Why We Chose JSONB for AI: How NextBlock CMS Bypassed the "HTML Wall" for Next.js 16

#nextjs #ai #postgres #architecture

If you’ve ever tried to pipe Generative AI directly into a production-grade CMS, you’ve likely hit the "HTML Wall."

Traditional rich-text editors treat documents as unstructured strings. When you ask an LLM to generate a blog post, it usually hands back a blob of HTML. In a modern Next.js 16 environment, that blob is a performance ticking time bomb.
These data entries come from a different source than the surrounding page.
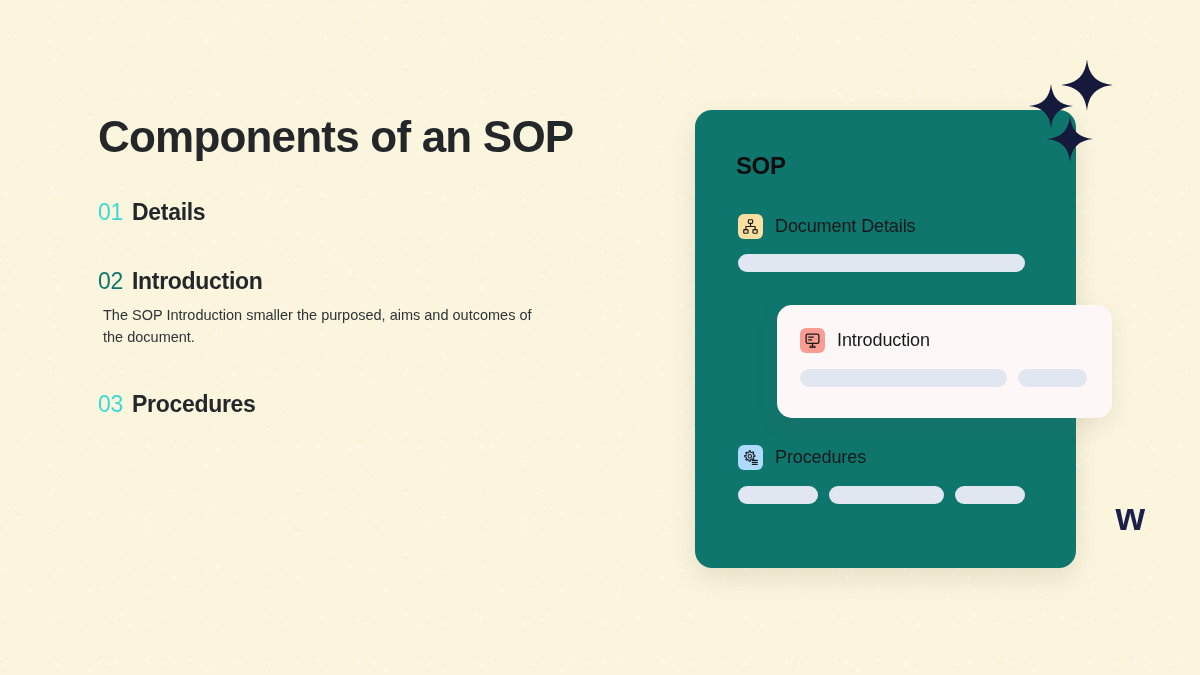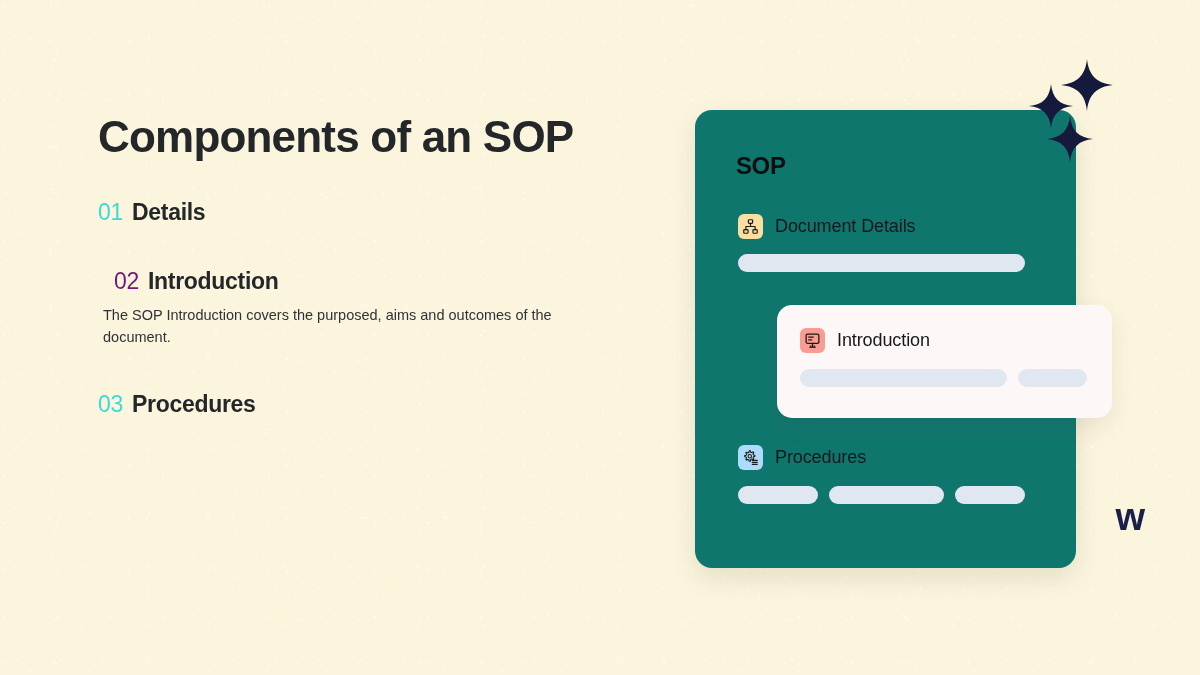--- a/index.html
+++ b/index.html
@@ -217,24 +217,24 @@
 
     <div class="section section--1">
       <div class="section-head">
         <span class="section-num" style="color: rgb(62, 217, 212);">01</span>
         <span class="section-name">Details</span>
       </div>
     </div>
 
     <div class="section section--2">
       <div class="section-head">
-        <span class="section-num" style="color: #701a75; margin-left: 16px;">02</span>
+        <span class="section-num" style="color: #0f766e;">02</span>
         <span class="section-name">Introduction</span>
       </div>
-      <p class="section-body">The SOP Introduction covers the purposed, aims and outcomes of the document.</p>
+      <p class="section-body">The SOP Introduction smaller the purposed, aims and outcomes of the document.</p>
     </div>
 
     <div class="section section--3">
       <div class="section-head">
         <span class="section-num" style="color: rgb(62, 217, 212);">03</span>
         <span class="section-name">Procedures</span>
       </div>
     </div>
 
   </div>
You have to sanitize it, parse it, and hope it doesn't break your React Server Components (RSC) or trigger a massive re-render that tanks your Core Web Vitals.

When we built NextBlock Cortex, we made a fundamental engineering decision: AI never touches raw HTML. We store everything as strict, node-based JSONB.

Here is why that decision is the backbone of our performance.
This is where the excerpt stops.